Work to be completed: Your output is to consist only of the line containing "(143, 231) none" and the lines after it, through the end of the data, reproduced exactly.
___ Raw data ___
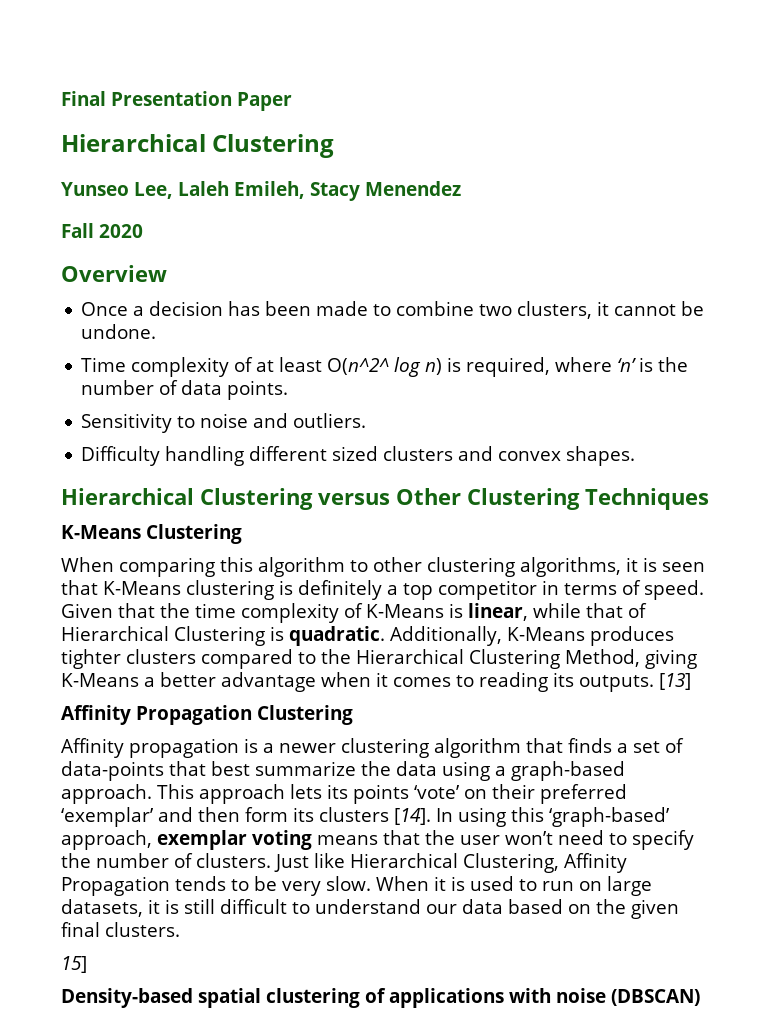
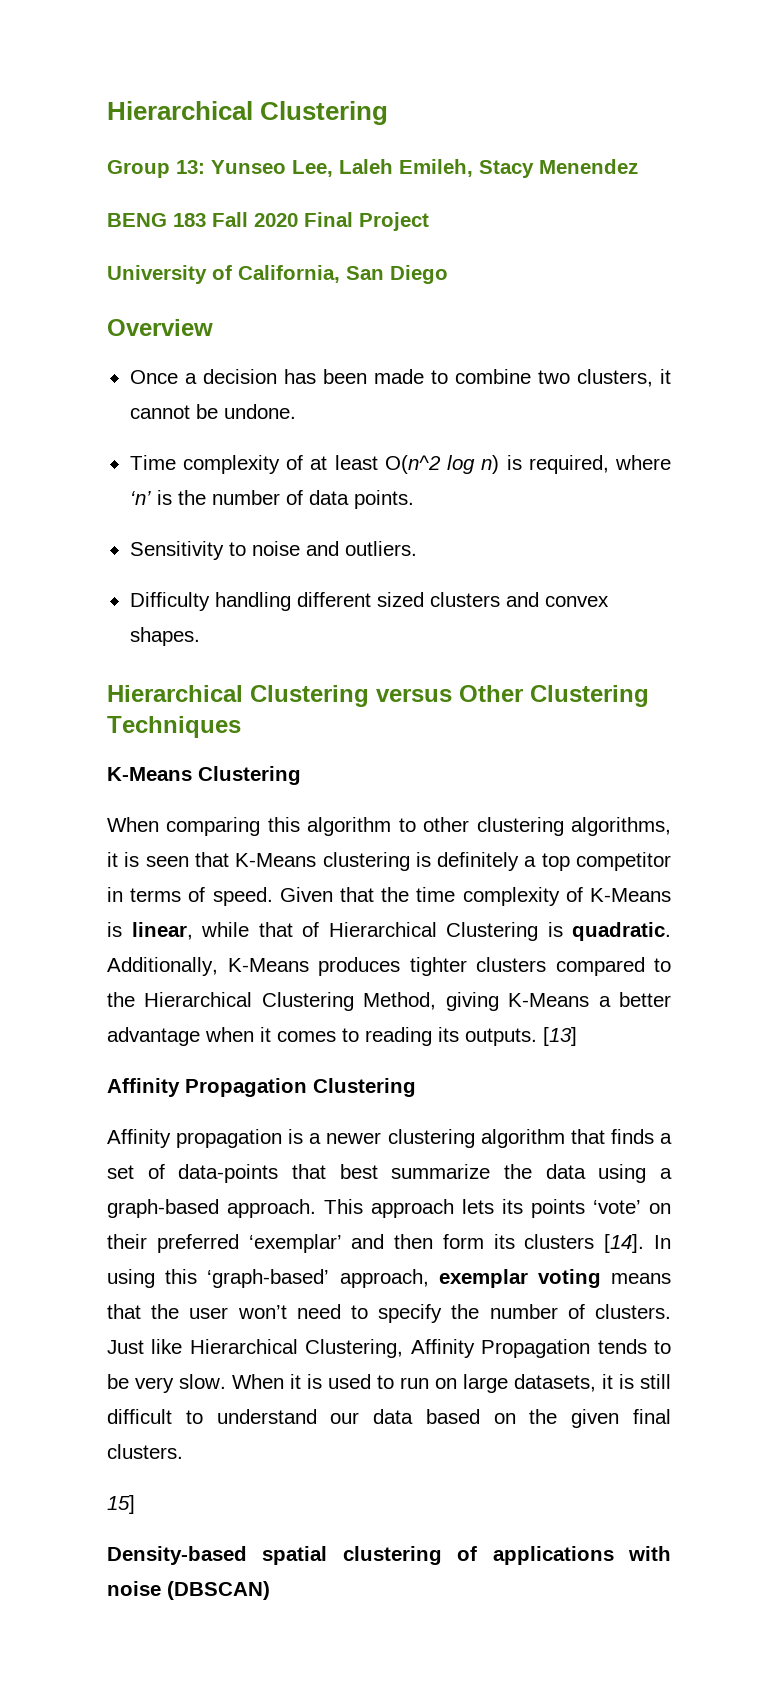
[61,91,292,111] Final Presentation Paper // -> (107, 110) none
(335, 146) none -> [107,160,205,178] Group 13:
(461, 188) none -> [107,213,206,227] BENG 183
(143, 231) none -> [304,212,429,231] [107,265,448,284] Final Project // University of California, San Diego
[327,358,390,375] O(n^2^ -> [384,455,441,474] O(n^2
___
Completed exercise:
(143, 231) none -> [304,212,429,231] [107,265,448,284] Final Project // University of California, San Diego
[327,358,390,375] O(n^2^ -> [384,455,441,474] O(n^2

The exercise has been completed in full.